12.1.3 Functional Crown Lengthening
At its essence, functional crown lengthening is a resective procedure undertaken to so that sound tooth structure can be exposed to support a new restoration and to re-establish a biologic width at a more apical position than prior to the surgical intervention. Initially proposed by D.W. Cohen in 1962, current protocol involves judicious removal of surrounding hard and soft tissue structures, so that the resulting tooth exposure is approximately 4 mm superior to the osseous crest. This amount of tooth exposure is required to allow re-establishment of the biologic width and to facilitate the ideal preparation of the tooth, ferrule, and marginal seal [3, 18–20].

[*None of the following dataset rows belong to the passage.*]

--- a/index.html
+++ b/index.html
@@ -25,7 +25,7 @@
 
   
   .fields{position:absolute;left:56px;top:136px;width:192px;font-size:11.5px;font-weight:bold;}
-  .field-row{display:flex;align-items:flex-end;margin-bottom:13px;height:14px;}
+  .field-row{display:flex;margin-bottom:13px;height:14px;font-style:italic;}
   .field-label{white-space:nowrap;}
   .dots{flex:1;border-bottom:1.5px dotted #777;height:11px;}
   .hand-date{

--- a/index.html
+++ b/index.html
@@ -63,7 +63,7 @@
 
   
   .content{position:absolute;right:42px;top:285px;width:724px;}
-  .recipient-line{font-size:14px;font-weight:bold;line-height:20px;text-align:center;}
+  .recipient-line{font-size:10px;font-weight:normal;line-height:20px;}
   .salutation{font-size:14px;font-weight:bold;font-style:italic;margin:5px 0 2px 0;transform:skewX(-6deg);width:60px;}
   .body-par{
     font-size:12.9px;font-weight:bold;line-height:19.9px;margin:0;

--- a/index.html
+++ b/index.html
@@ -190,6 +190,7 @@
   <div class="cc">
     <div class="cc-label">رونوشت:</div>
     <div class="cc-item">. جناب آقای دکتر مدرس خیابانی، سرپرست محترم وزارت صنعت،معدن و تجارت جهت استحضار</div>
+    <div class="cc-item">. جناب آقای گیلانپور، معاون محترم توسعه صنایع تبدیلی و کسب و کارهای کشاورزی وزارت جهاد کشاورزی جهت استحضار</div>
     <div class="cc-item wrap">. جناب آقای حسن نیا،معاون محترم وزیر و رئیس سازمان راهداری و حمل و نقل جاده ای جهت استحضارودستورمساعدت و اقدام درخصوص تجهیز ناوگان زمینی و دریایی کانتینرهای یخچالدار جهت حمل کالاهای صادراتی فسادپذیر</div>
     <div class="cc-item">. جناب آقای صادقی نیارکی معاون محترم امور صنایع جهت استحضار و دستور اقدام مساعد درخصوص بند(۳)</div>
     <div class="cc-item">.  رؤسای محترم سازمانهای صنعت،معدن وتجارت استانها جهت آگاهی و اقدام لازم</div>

Tooth decay which compromises the gingival sulcus and connective tissue attachment and/or is invading the biologic width
Tooth fracture which compromises the gingival sulcus and connective tissue attachment and/or is invading the biologic width, with adequate remaining tooth structure, periodontal attachment, and supporting alveolar bone
Teeth with excessive retrograde wear where crown lengthening is required for adequate seating and retention of a full coverage restoration
Teeth, due to super-eruption, which have insufficient interocclusal space for requisite restorative dentistry
Altered passive eruption, where the gingival margin is coronal to the CEJ and the osseous crest is approximate to or at the CEJ (Fig. 12.4a, b)
External root resorption involving the dental structures adjacent to the gingival margins and/or the osseous crest
An adjunctive or ancillary treatment modality to functional crown lengthening is the use of orthodontics for forced eruption. Orthodontic forces may be utilized to either slowly or rapidly erupt the tooth in an occlusal or incisal direction in an attempt to bring either the osseous crest and underlying periodontal structures more coronally  or to extrude the tooth from the dentoalveolar complex so that the fracture or caries is exposed. Subsequent surgical re-establishment in an apical direction of the periodontal complex may or may not be required. Further discussion of this treatment modality can be found in the chapter by Schmerman and Obando in this volume.
Caries or dental fracture extending significantly apical to the osseous crest requiring excessing alveolar bone removal.